I’m Andrew Clapham, I’m leading a programme of work for the New Zealand Government. I took on a skilled migrant at Maritime New Zealand last year and one of the challenges was just every-day communication and understanding the Kiwi way of speaking if you like. Communicating um . . . with her was very literal er . . and using every-day Kiwi language was often quite funny really because the skilled migrant would take things literally. And so I really learned very quickly that there was a need to slow down and be patient and not use er . . . terms or phrases like “Have you got a handle on that?” or “Are you . . Do you feel on top of that?”

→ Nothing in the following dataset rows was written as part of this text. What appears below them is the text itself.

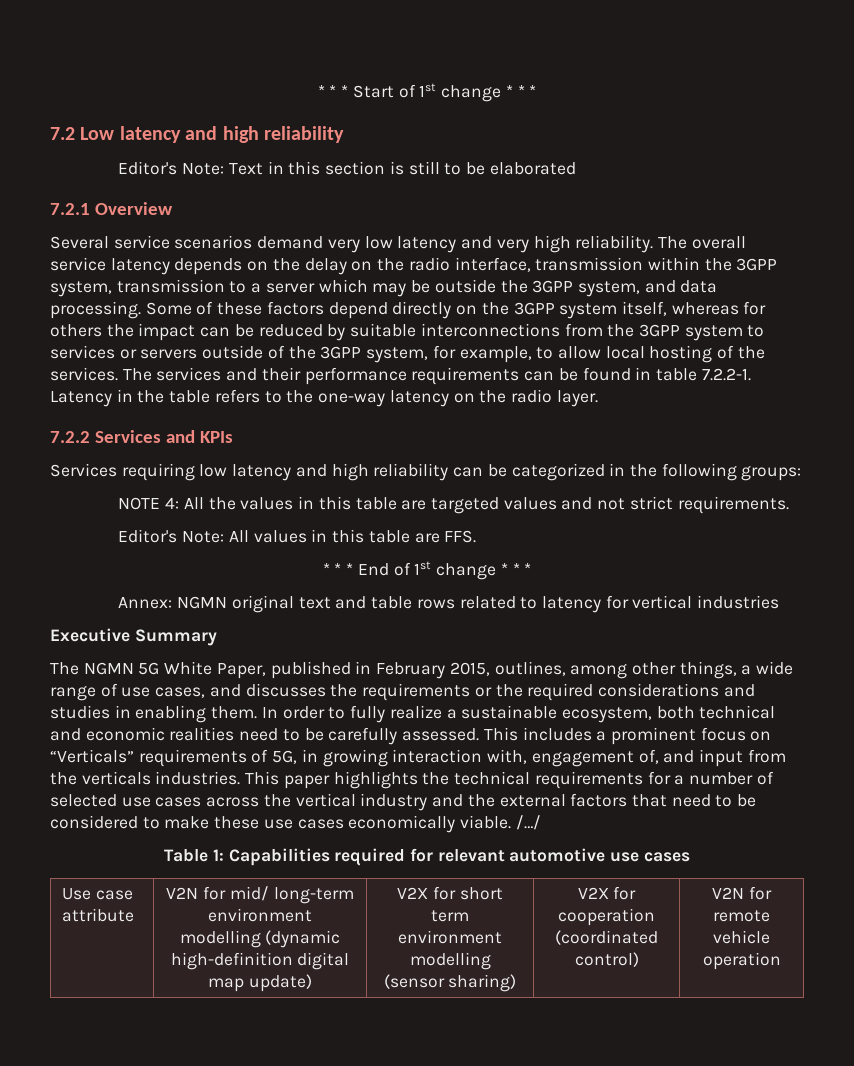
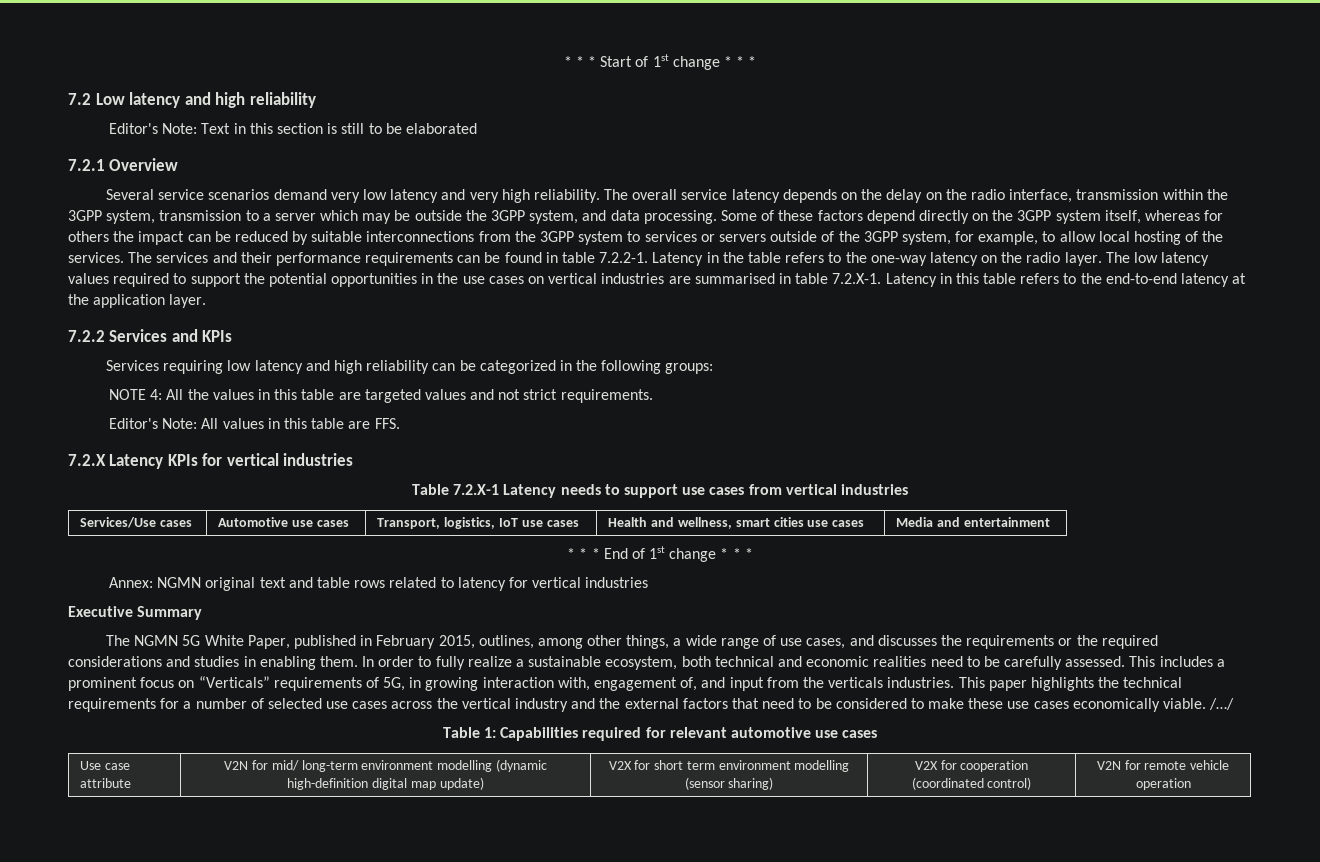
+ The low latency values required to support the potential opportunities in the use cases on vertical industries are summarised in table 7.2.X-1. Latency in this table refers to the end-to-end latency at the application layer.
+ 7.2.X Latency KPIs for vertical industries
+ Table 7.2.X-1 Latency needs to support use cases from vertical industries
+ Services/Use cases | Automotive use cases | Transport, logistics, IoT use cases | Health and wellness, smart cities use cases | Media and entertainment

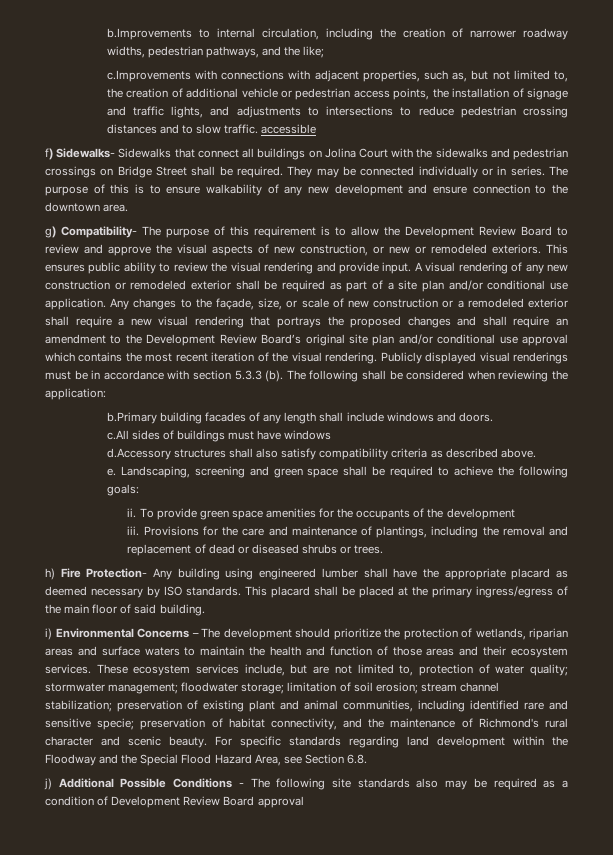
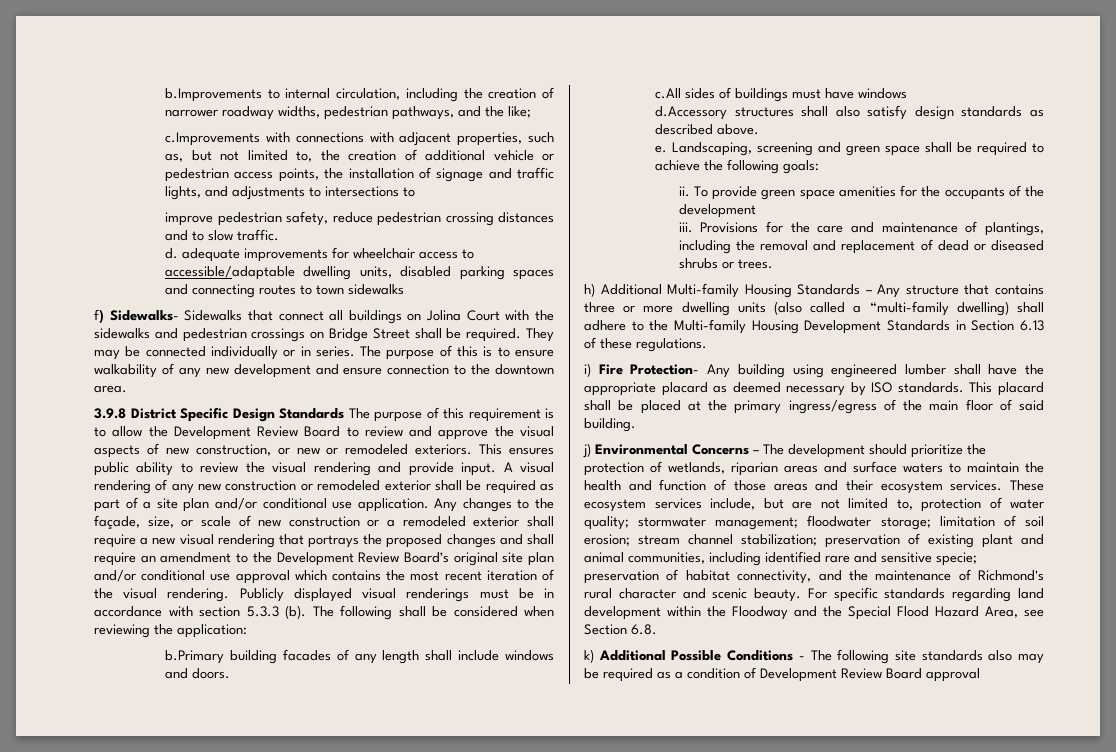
- c.Improvements with connections with adjacent properties, such as, but not limited to, the creation of additional vehicle or pedestrian access points, the installation of signage and traffic lights, and adjustments to intersections to reduce pedestrian crossing distances and to slow traffic. accessible
+ c.Improvements with connections with adjacent properties, such as, but not limited to, the creation of additional vehicle or pedestrian access points, the installation of signage and traffic lights, and adjustments to intersections to
+ improve pedestrian safety, reduce pedestrian crossing distances and to slow traffic.
+ d. adequate improvements for wheelchair access to accessible/adaptable dwelling units, disabled parking spaces and connecting routes to town sidewalks
- g) Compatibility- The purpose of this requirement is to allow the Development Review Board to review and approve the visual aspects of new construction, or new or remodeled exteriors.
+ 3.9.8 District Specific Design Standards The purpose of this requirement is to allow the Development Review Board to review and approve the visual aspects of new construction, or new or remodeled exteriors.
- d.Accessory structures shall also satisfy compatibility criteria as described above.
+ d.Accessory structures shall also satisfy design standards as described above.
- h) Fire Protection- Any building using engineered lumber shall have the appropriate placard as deemed necessary by ISO standards.
+ h) Additional Multi-family Housing Standards – Any structure that contains three or more dwelling units (also called a “multi-family dwelling) shall adhere to the Multi-family Housing Development Standards in Section 6.13 of these regulations.
+ i) Fire Protection- Any building using engineered lumber shall have the appropriate placard as deemed necessary by ISO standards.
- i) Environmental Concerns – The development should prioritize the protection of wetlands, riparian areas and surface waters to maintain the health and function of those areas and their ecosystem services.
+ j) Environmental Concerns – The development should prioritize the protection of wetlands, riparian areas and surface waters to maintain the health and function of those areas and their ecosystem services.
- j) Additional Possible Conditions - The following site standards also may be required as a condition of Development Review Board approval
+ k) Additional Possible Conditions - The following site standards also may be required as a condition of Development Review Board approval

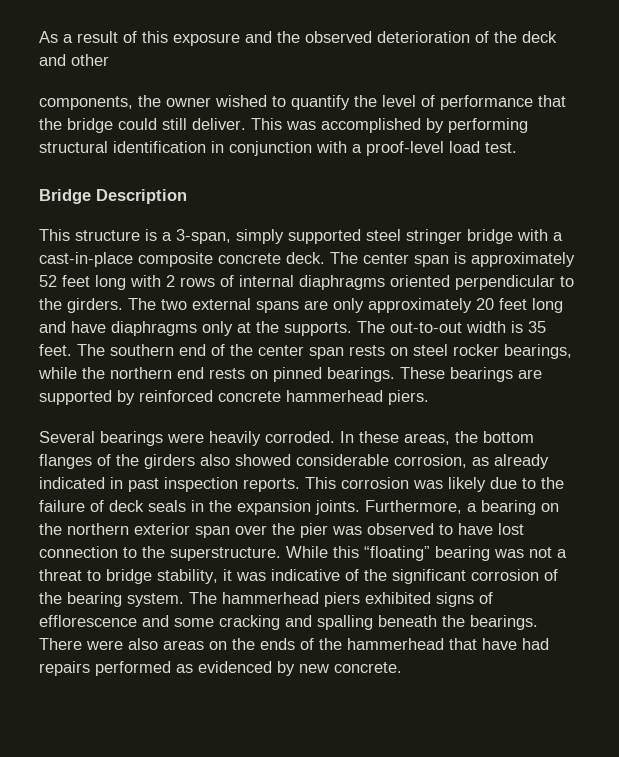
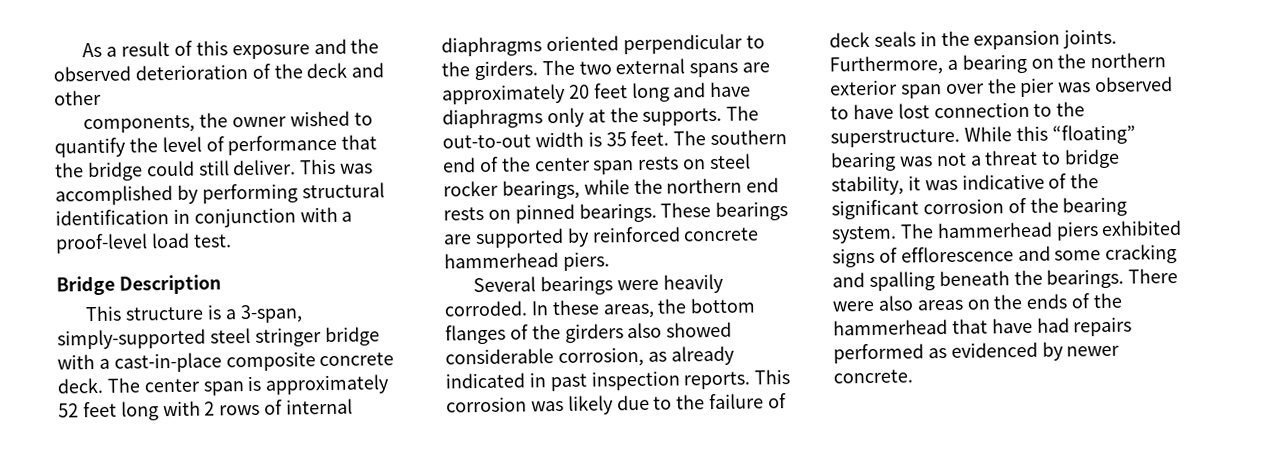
- This structure is a 3-span, simply supported steel stringer bridge with a cast-in-place composite concrete deck.
+ This structure is a 3-span, simply-supported steel stringer bridge with a cast-in-place composite concrete deck.
- The two external spans are only approximately 20 feet long and have diaphragms only at the supports.
+ The two external spans are approximately 20 feet long and have diaphragms only at the supports.
- There were also areas on the ends of the hammerhead that have had repairs performed as evidenced by new concrete.
+ There were also areas on the ends of the hammerhead that have had repairs performed as evidenced by newer concrete.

You know “Chuck it on the press now,” or “Throw it in there” or “Chuck it in that box” or “No, she’ll be right.” To us, we know exactly what they mean, but to a new migrant they’re vague.
There was a quizzical response, a quizzical look about what that might have meant.
Some of the issues we’ve come across here are um . . . people not doing exactly what it is that we wanted them to do and um . . . it generally boils down to clear instruction both ways. So, what I tend to do now is I’ll ask the person what it was that they think I’m asking them to do, um . . . so that I can hear back from them what they’ve understood.
Ok, so if I had any tips for any employers thinking of taking on a skilled migrant they would be: Be patient when communicating, and um . . . depending on the grasp of the English language that the intern or skilled migrant may have, you may need to slow down and adjust your delivery, er . . . adjust the way you communicate, but have fun doing it. It’s challenging but rewarding at the same time.